A thousand and one things wait to be done following the withdrawal of U.S. troops from Iraq. To help Iraq cure the wounds of war at an early date, Foreign Minister Wang Yi paid a visit to Iraq in February 2014, the first of such visit made by a Chinese foreign minister after 23 years. During this so-called “support and cooperation trip”, Wang Yi expressed that China firm supports Iraq in its efforts to defend national independence, sovereignty and territorial integrity, speed up the process of political reconstruction and national reconciliation and fight all forms of terrorism. In addition, he indicated that China would provide more assistance to Iraq in energy, infrastructure and people’s livelihood.

In June 2014, the extremist force of “Islamic State of Iraq and al Shams” (ISIS) rose at a fast speed, posing serious threat to regional security. In August, the United States began to launch air strikes on the organization. On September 10, Obama announced a four-point strategy for attacking ISIS, thus unfolding a new wave of anti-terror war in the Middle East. China expressed on various occasions its firm stand on opposing all forms of terrorism and proposed that to fight terrorism, it was necessary to address both the root cause and symptoms, take various measures and make close coordination, bring the role of the United Nations and its Security Council into full play, respect the sovereign independence and territorial integrity of the country concerned and act according to international law when taking actions.

In view of new tendencies and changes of terrorism, China proposed to enhance the collection and sharing of information, intensify cyber anti-terror efforts, cut the money flow and financing channels of terrorist organizations, and push forward measures to eliminate extremism. China also enhanced cooperation with parties concerned on anti-terror capability building, information exchange and personnel training, and offered emergency humanitarian assistance worth RMB60 million to Iraq, including the Kurdish region. Besides, China facilitated together with other members of Security Council the adoption of Security Council resolutions 2170 and 2178 for delivering severe strikes on ISIS. The Chinese side calls on the international community to earnestly implement the above-said resolutions.

Regarding the Iran Nuclear Issue, China persists on safe-guarding the international nuclear non-proliferation system and opposes Iran to possess nuclear weapons while acknowledging its right to peaceful use of nuclear energy.

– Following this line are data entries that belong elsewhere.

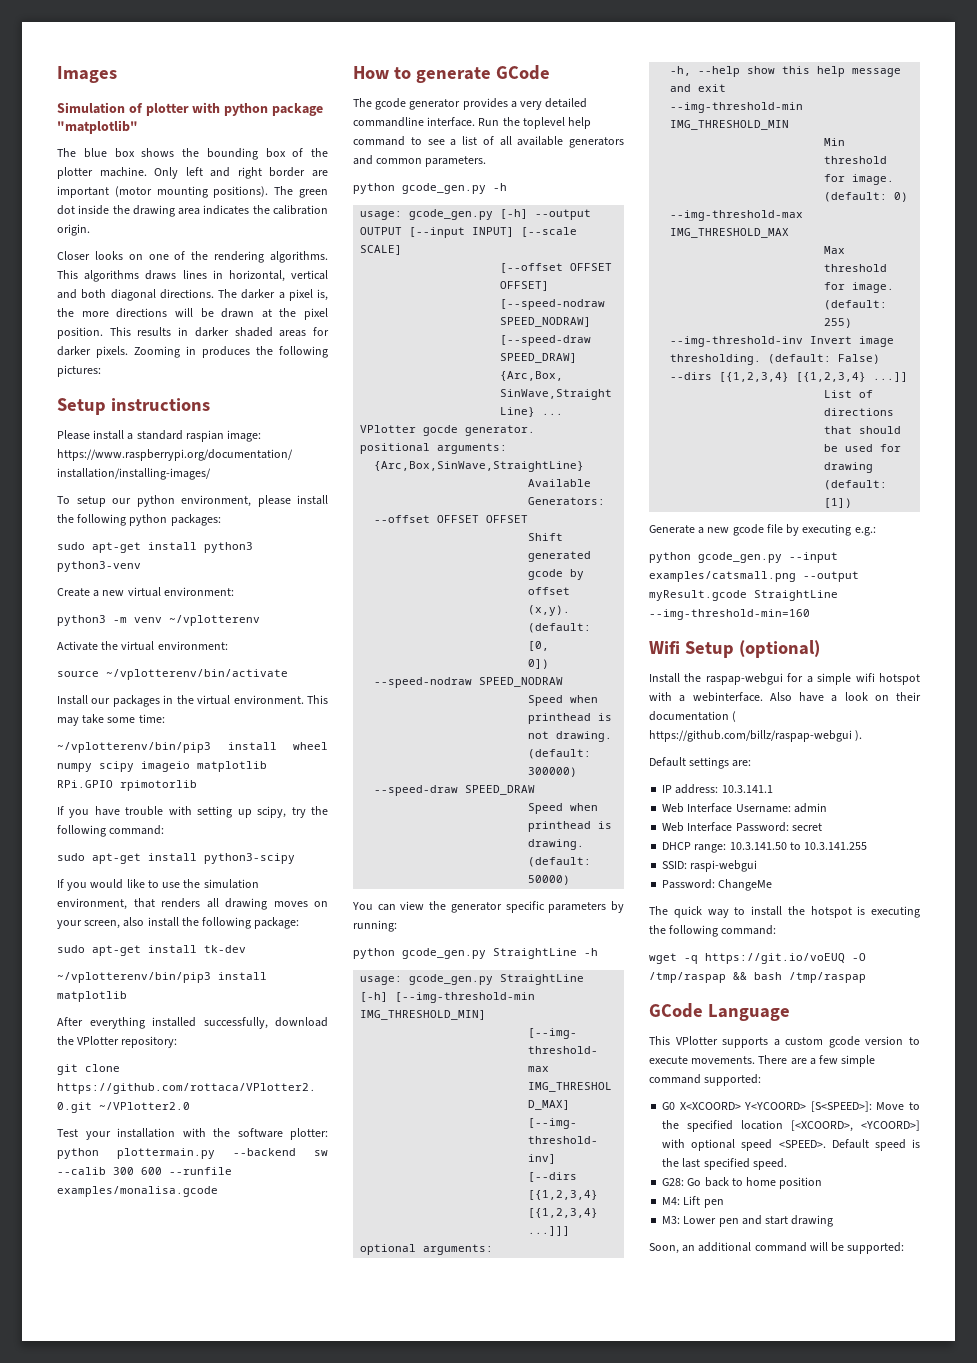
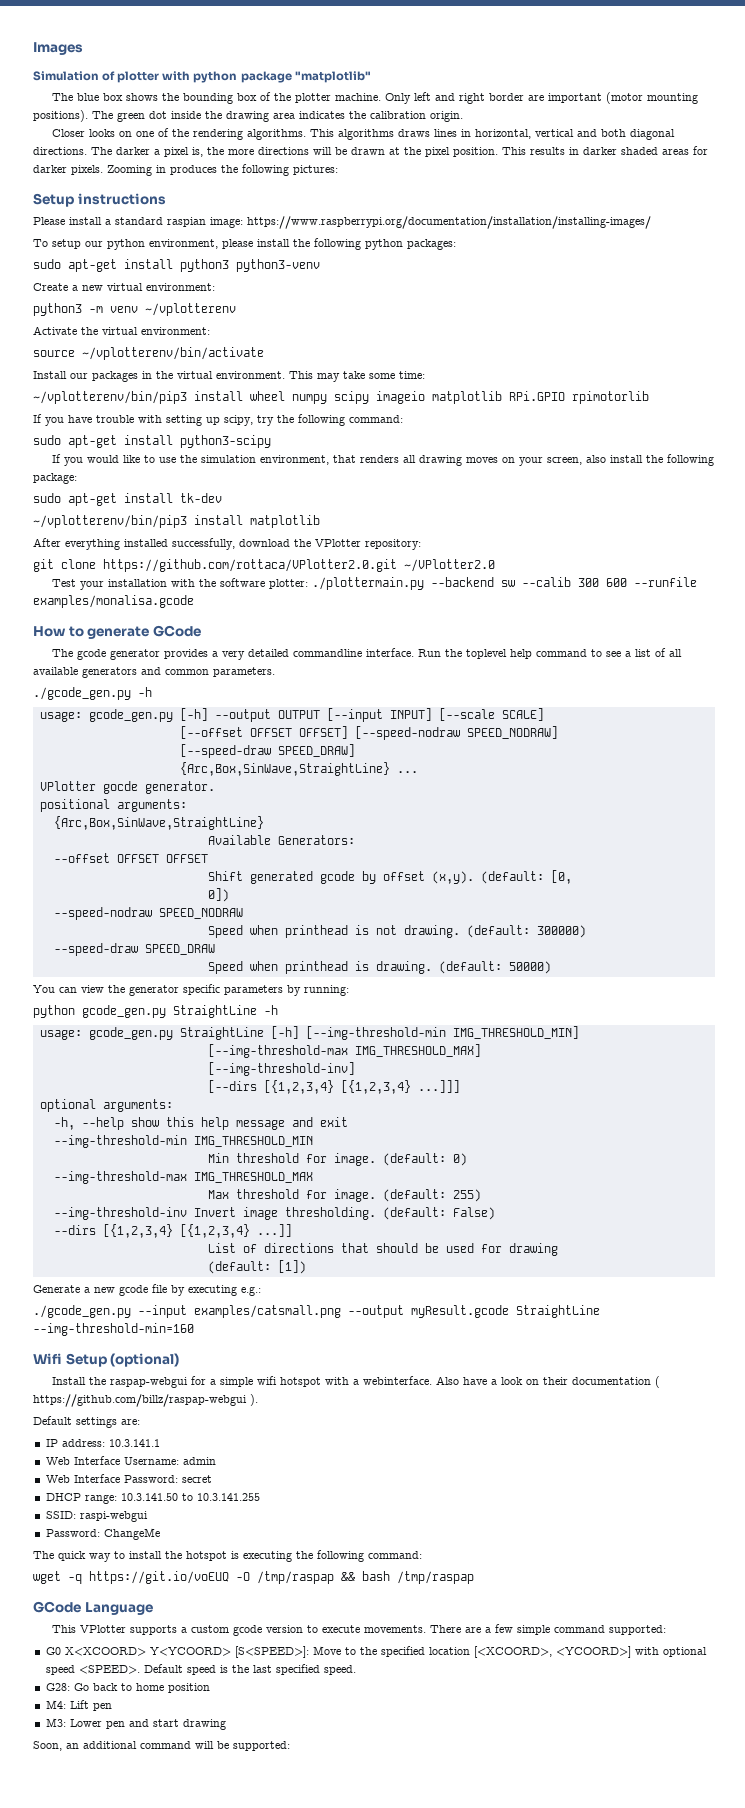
[57,1148,215,1159] python plottermain.py -> [312,577,425,590] ./plottermain.py
[353,183,486,194] python gcode_gen.py -> [33,687,131,700] ./gcode_gen.py
[649,552,782,563] python gcode_gen.py -> [33,1305,131,1318] ./gcode_gen.py

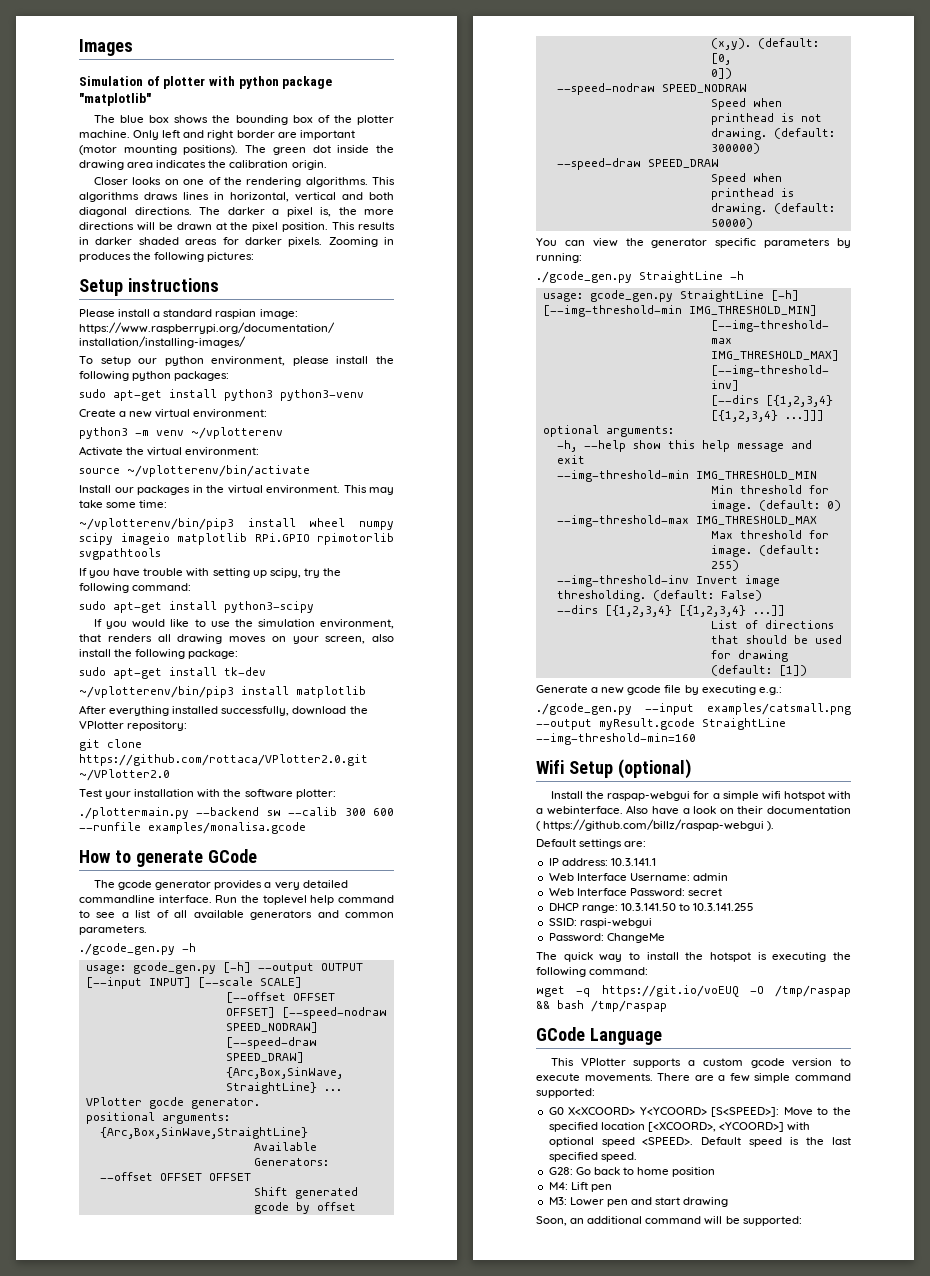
(649, 397) none -> [79,548,161,560] svgpathtools
(309, 584) none -> (336, 794) //
[33,1005,166,1018] python gcode_gen.py -> [536,271,632,283] ./gcode_gen.py

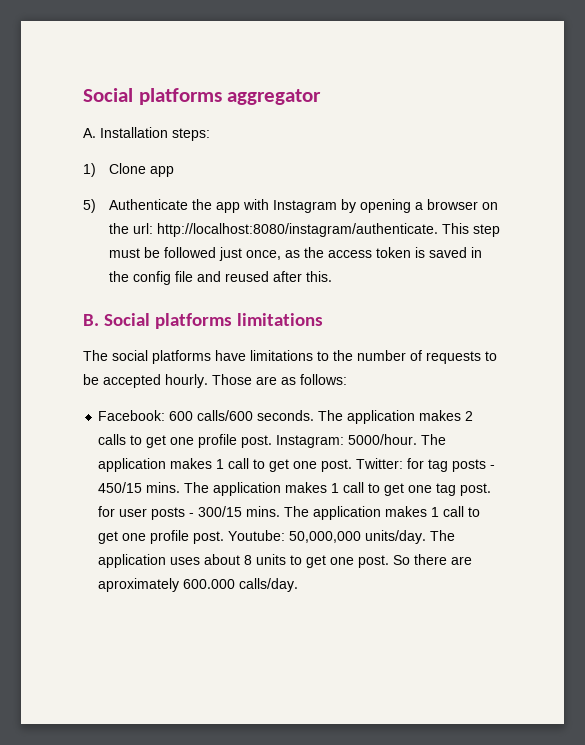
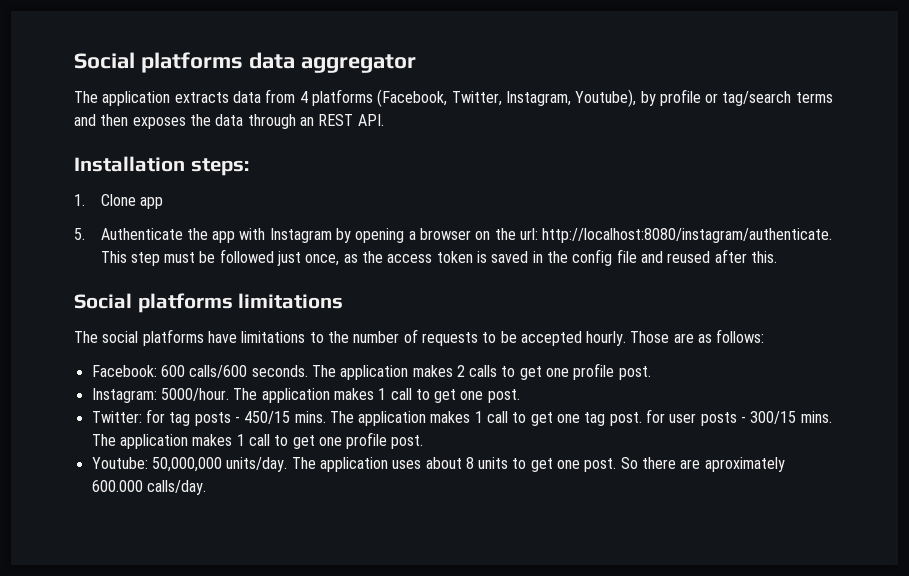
[83,88,222,105] Social platforms -> [74,52,295,73] Social platforms data
[83,128,96,138] A. -> [74,89,833,107] [74,114,384,129] The application extracts data from 4 platforms (Facebook, Twitter, Instagram, Youtube), by profile or tag/search terms and then exposes the data through an REST API. //
[83,163,96,177] 1) -> [74,194,85,206] 1.
[83,199,96,213] 5) -> [74,228,85,240] 5.
[83,314,99,326] B. -> (777, 257) none
(273, 441) none -> (651, 373) //
(353, 465) none -> (520, 396) //
(225, 537) none -> (424, 442) //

China stands for political solution of the conflict and opposes the unilateral sanctions imposed by the United States on Iran. China has also maintained the normal development of its relations with Iran. Since President Hassan Rouhani assumed office, political solution of the Iran nuclear issue has gained momentum. On October 15, 2013, Iran and the P5+1 group launched talks for a comprehensive agreement. China has been playing an active role since the beginning of the talks. It put forward at the outset a five-point proposal for the comprehensive solution of the Iran nuclear problem which includes: adhering to the path of dialogue between the six countries and Iran; seeking a comprehensive, fair, reasonable and long-term solution to the issue; upholding the incremental and reciprocal principle; creating favorable atmosphere for the talks; and looking for means to achieving comprehensive treatment of both the root cause and the symptoms. This was the first time that China put forward its comprehensive proposition on the Iran nuclear issue.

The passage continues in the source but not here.